A recent study shows both may also enjoy a longer life with their family if they maintain a good fitness level as they age. Researchers found women with a low exercise capacity for their age are at higher risk of premature death.
Excess weight, high blood pressure and high cholesterol also play a major role in premature death, but regular exercise has a way of improving all those numbers. Plus, it is never too late to start.
"It typically takes about three months to reach a moderate fitness level, and then you just want to maintain that," exercise physiologist Jill Johnson said.
The American College of Sports Medicine recommends at least 150 minutes of moderate exercise per week to maintain fitness. It could add years to their lives.

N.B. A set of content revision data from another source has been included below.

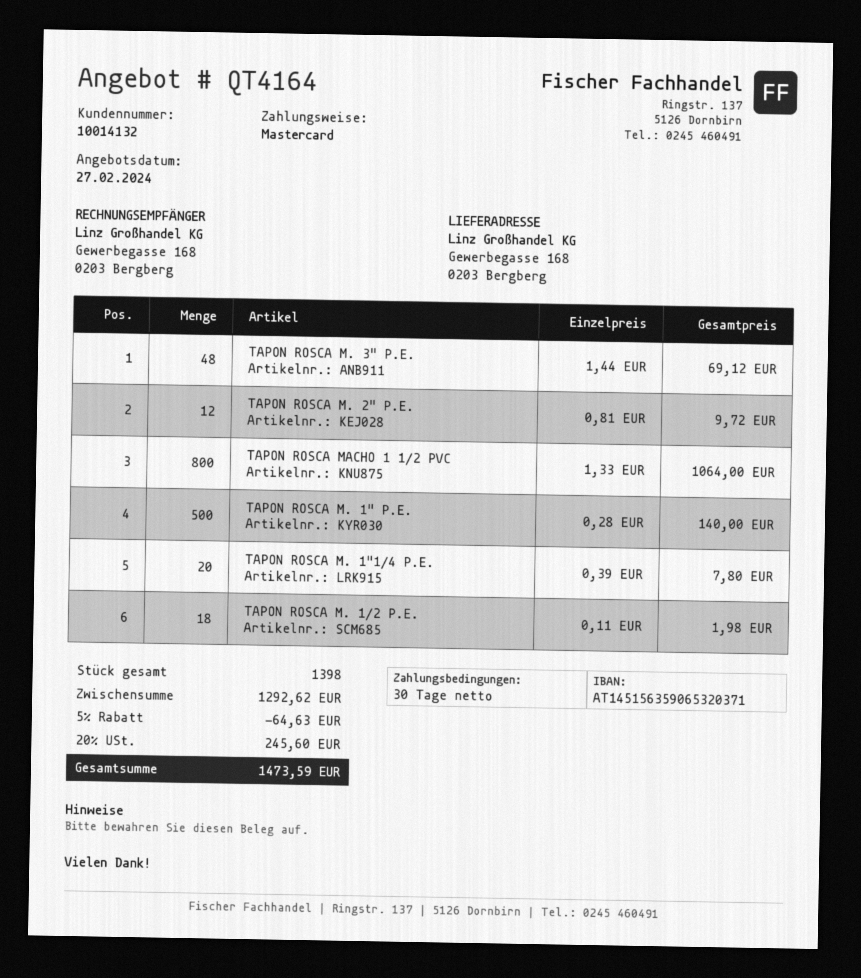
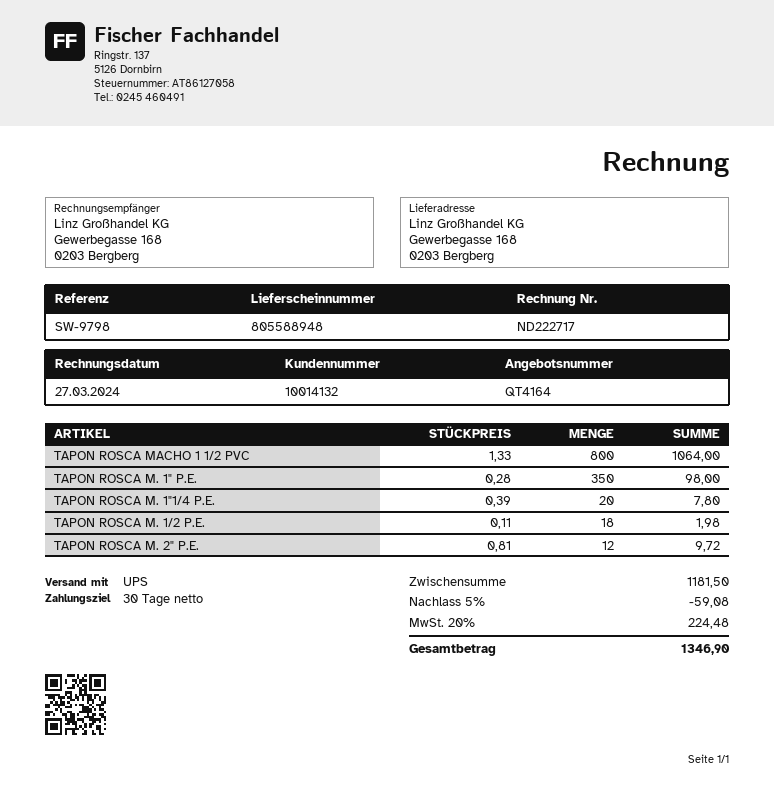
TAPON ROSCA M. 3" P.E.: 48 x 1.44 = 69.12 -> none
TAPON ROSCA M. 1" P.E.: 500 x 0.28 = 140.00 -> 350 x 0.28 = 98.00
subtotal: 1292.62 -> 1181.50
discount: 5% = 64.63 -> 5% = 59.08
tax: 20% = 245.60 -> 20% = 224.48
total: 1473.59 -> 1346.90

"My dad is 70 years old and he still runs five miles a day, so I hope when I'm 70, I'll be able to do that," Woodall said.
"You know you just want to be able to do and live a normal active life for as long as you can," Hunter said.
The study out of NorthWestern Memorial Hospital in Chicago recommends doctors monitor a patient's exercise capacity, just like they check their blood pressure and cholesterol. It is a risk factor that can be improved with a change in lifestyle.